The third run used the SigmaReject plug-in for all combination operations:

  1. Combine the darks for flats: sigma-reject, no normalization, default threshold.
  2. Calibrate the flats using this result.
  3. Combine the flats: sigma-reject, with normalization, default threshold.
  4. Combine the darks: sigma-reject, no normalization, default threshold.
  5. Calibrate the light images using the above dark and flat masters.
  6. Align the light images using MaxIm's auto star matching algorithm.
  7. Combine the calibrated and aligned images: sigma-reject, with normalization, default threshold.

A small area of dim extent near the background level was cropped out of each image. Screen stretching was applied using the same limits for each image. Here is a screen snapshot of the results:

In the averaged image, the signal-to-noise ratio is good, but there are many speckles due to cosmic ray hits. This can be seen by comparing with the median-combined image next to it. The median image gets rid of the cosmic ray hits, but there is a very evident increase in noise relative to the averaged image. This is apparently the ~1.7dB loss mentioned above.

The result from the plug-in is shown below the other two. Close inspection confirms that the signal-to-noise ratio of the averaged image is retained, and the cosmic ray hits are eliminated.

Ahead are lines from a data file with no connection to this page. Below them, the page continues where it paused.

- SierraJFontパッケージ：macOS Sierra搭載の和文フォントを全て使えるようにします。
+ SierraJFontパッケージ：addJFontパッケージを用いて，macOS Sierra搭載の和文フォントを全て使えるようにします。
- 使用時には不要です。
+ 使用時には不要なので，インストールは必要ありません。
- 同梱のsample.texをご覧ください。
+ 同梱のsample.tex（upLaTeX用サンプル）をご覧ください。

The performance increase over median combination is also very evident in the dark frames:

The median-combined image can be seen to be noisier than the image produced by the SigmaReject plug-in. This is even more evident when comparing the difference between the median and sigma-reject images and the averaged image. Again, the exact same screen stretch settings were applied to both images:


The Sigma-Reject Algorithm

Here is what the sigma-reject algorithm does:

  1. From the set of corresponding pixel values from each source image, compute the mean (average) and standard deviation of these values.
  2. Compute a new mean, omitting pixels from the above set that fall further away than threshold standard deviations from the mean. Use this new mean as the output value for this pixel location.
  3. Repeat steps 1-2 for every pixel in the final image.

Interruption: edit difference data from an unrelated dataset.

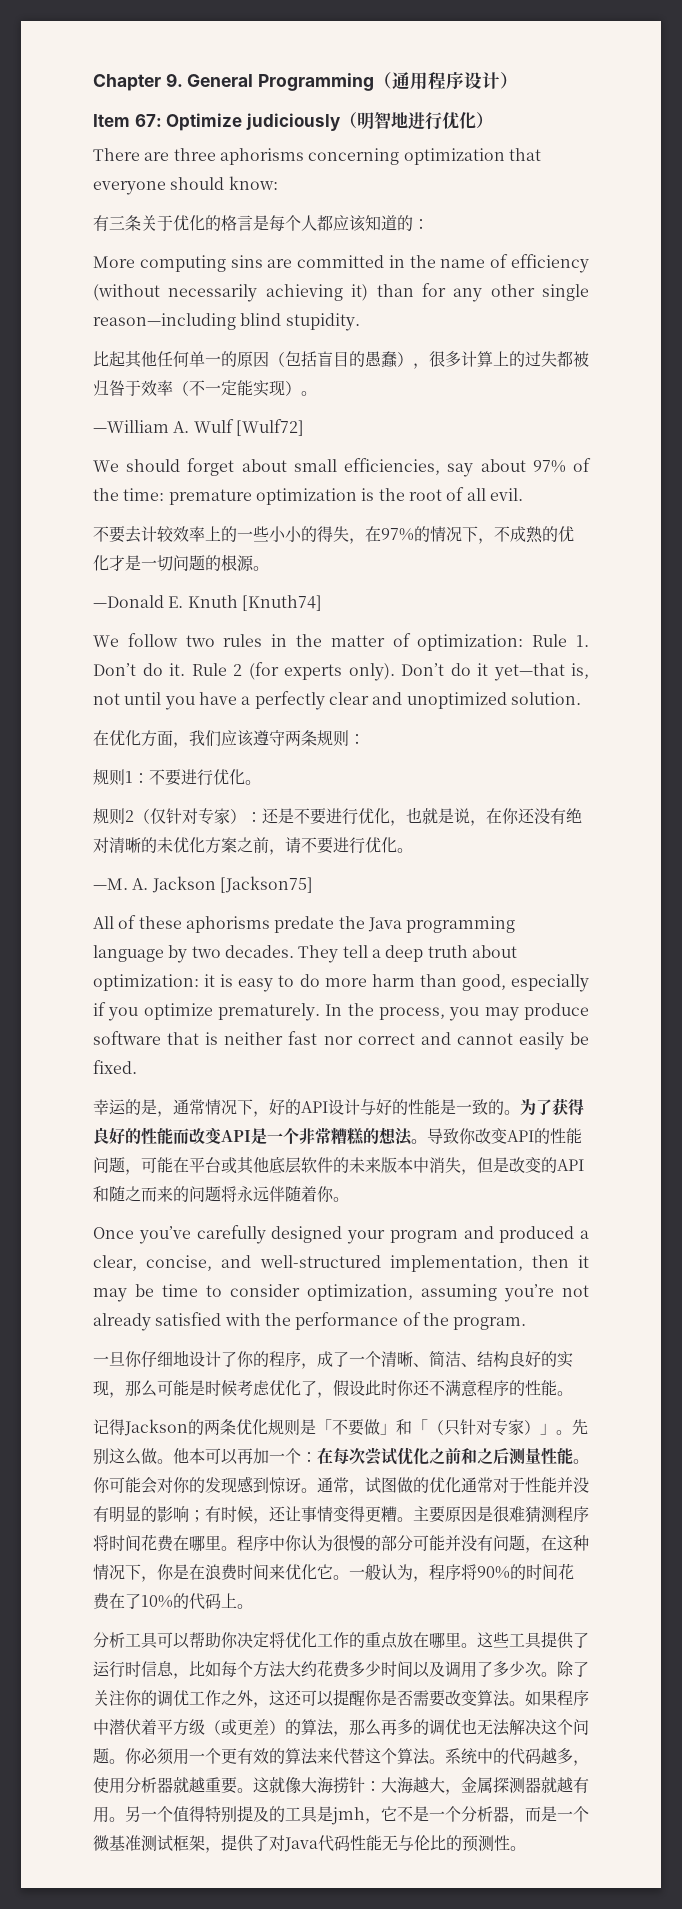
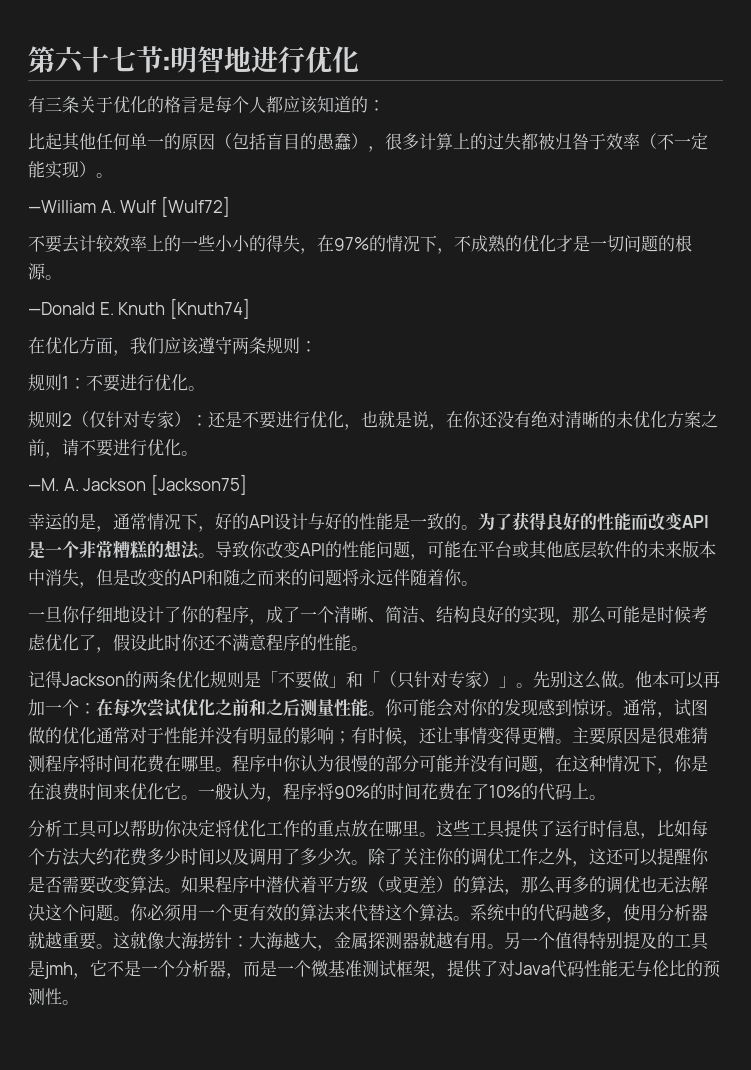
- Chapter 9. General Programming（通用程序设计）
- Item 67: Optimize judiciously（明智地进行优化）
- There are three aphorisms concerning optimization that everyone should know:
+ 第六十七节:明智地进行优化
- More computing sins are committed in the name of efficiency (without necessarily achieving it) than for any other single reason—including blind stupidity.
- We should forget about small efficiencies, say about 97% of the time: premature optimization is the root of all evil.
- We follow two rules in the matter of optimization: Rule 1. Don’t do it. Rule 2 (for experts only). Don’t do it yet—that is, not until you have a perfectly clear and unoptimized solution.
- All of these aphorisms predate the Java programming language by two decades. They tell a deep truth about optimization: it is easy to do more harm than good, especially if you optimize prematurely. In the process, you may produce software that is neither fast nor correct and cannot easily be fixed.
- Once you’ve carefully designed your program and produced a clear, concise, and well-structured implementation, then it may be time to consider optimization, assuming you’re not already satisfied with the performance of the program.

The Doubly-Iterated Sigma-Reject Algorithm

This is an extension of the standard sigma-reject algorithm, and is what is implemented in SigmaReject. It produces both better rejection of artifacts, and better signal-to-noise ratio. Rejection properties are especially improved for relatively faint artifacts, such as satellite trails.

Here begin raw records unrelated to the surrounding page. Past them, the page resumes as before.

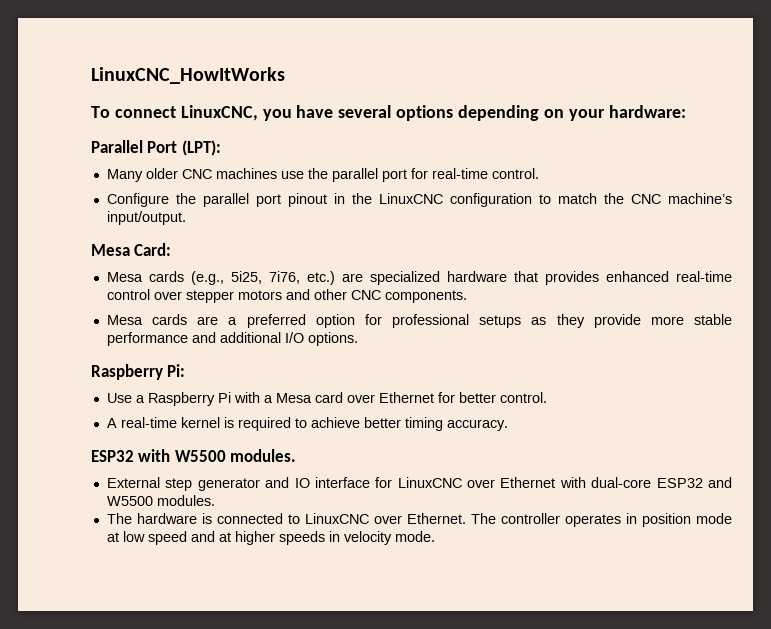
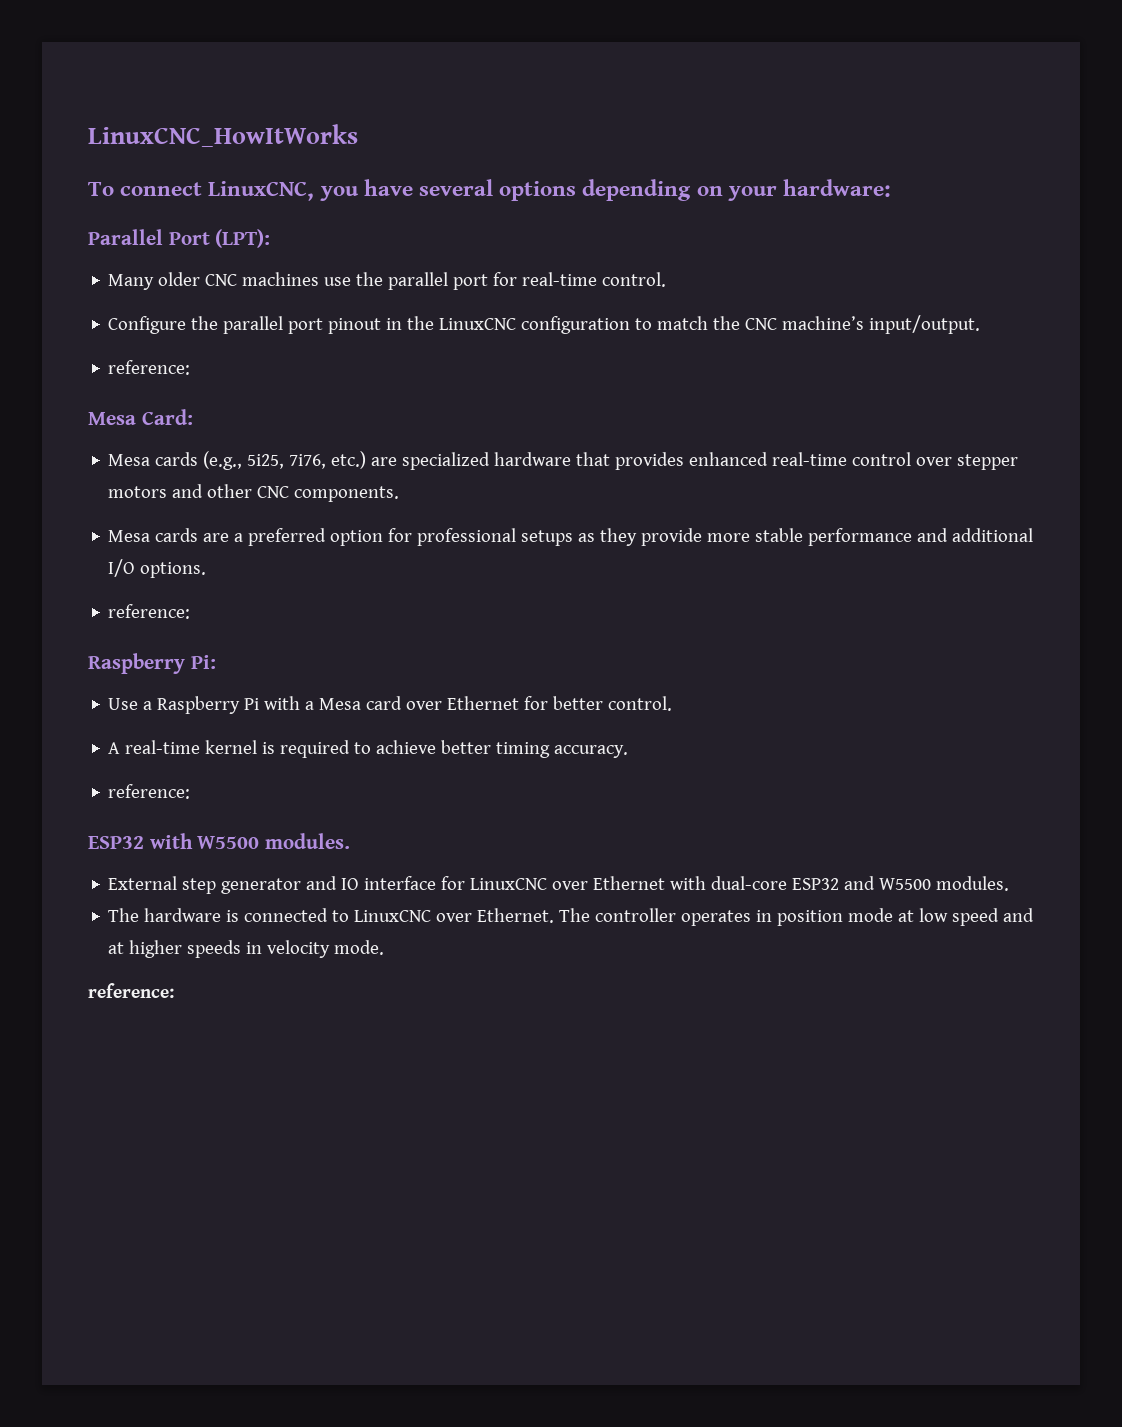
  Configure the parallel port pinout in the LinuxCNC configuration to match the CNC machine’s input/output.
+ reference:
  Mesa cards are a preferred option for professional setups as they provide more stable performance and additional I/O options.
+ reference:
  A real-time kernel is required to achieve better timing accuracy.
+ reference:
  The controller operates in position mode at low speed and at higher speeds in velocity mode.
+ reference:

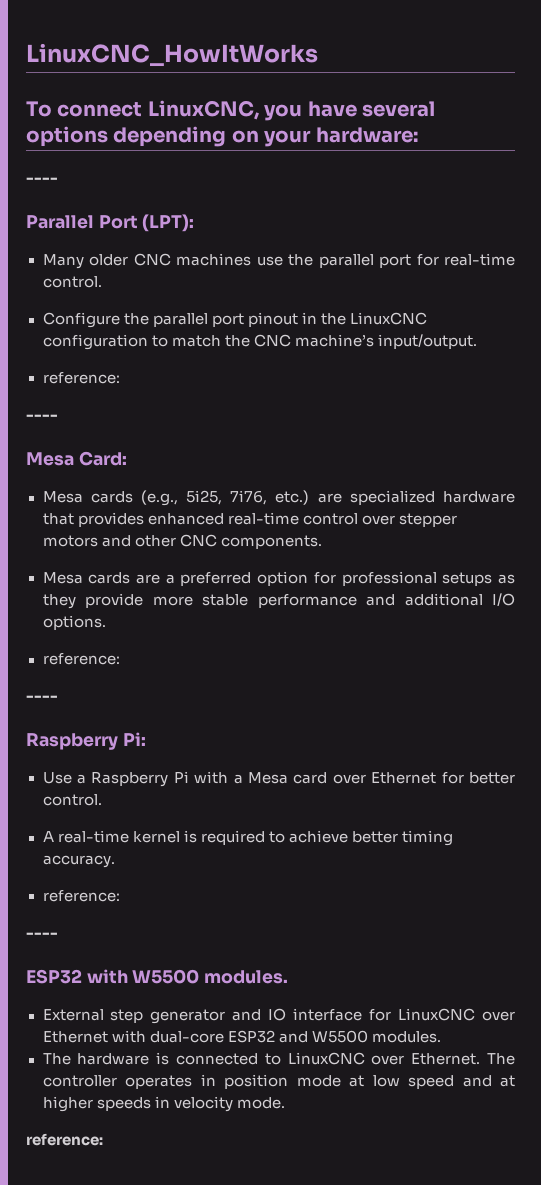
  To connect LinuxCNC, you have several options depending on your hardware:
+ ----
  Configure the parallel port pinout in the LinuxCNC configuration to match the CNC machine’s input/output.
  reference:
+ ----
  Mesa cards are a preferred option for professional setups as they provide more stable performance and additional I/O options.
  reference:
+ ----
  A real-time kernel is required to achieve better timing accuracy.
  reference:
+ ----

  1. Compute the mean and standard deviation as above.
  2. Reject spurious values and compute a new mean value as above.
  3. Compute a new standard deviation based on this new mean, and using only the accepted pixel values from step 2.
  4. Using this new, better estimate of the standard deviation, repeat the pixel rejection process, and generate a new mean value from the accepted pixels.
  5. Repeat for every pixel in the final image.

The idea behind iterating twice is that the original standard deviation computation is wrong in the presence of an artifact; it is too large. Re-computing the standard deviation after rejecting spurious pixel values results in a better estimate of the "true" standard deviation, which can then be applied to the second rejection process.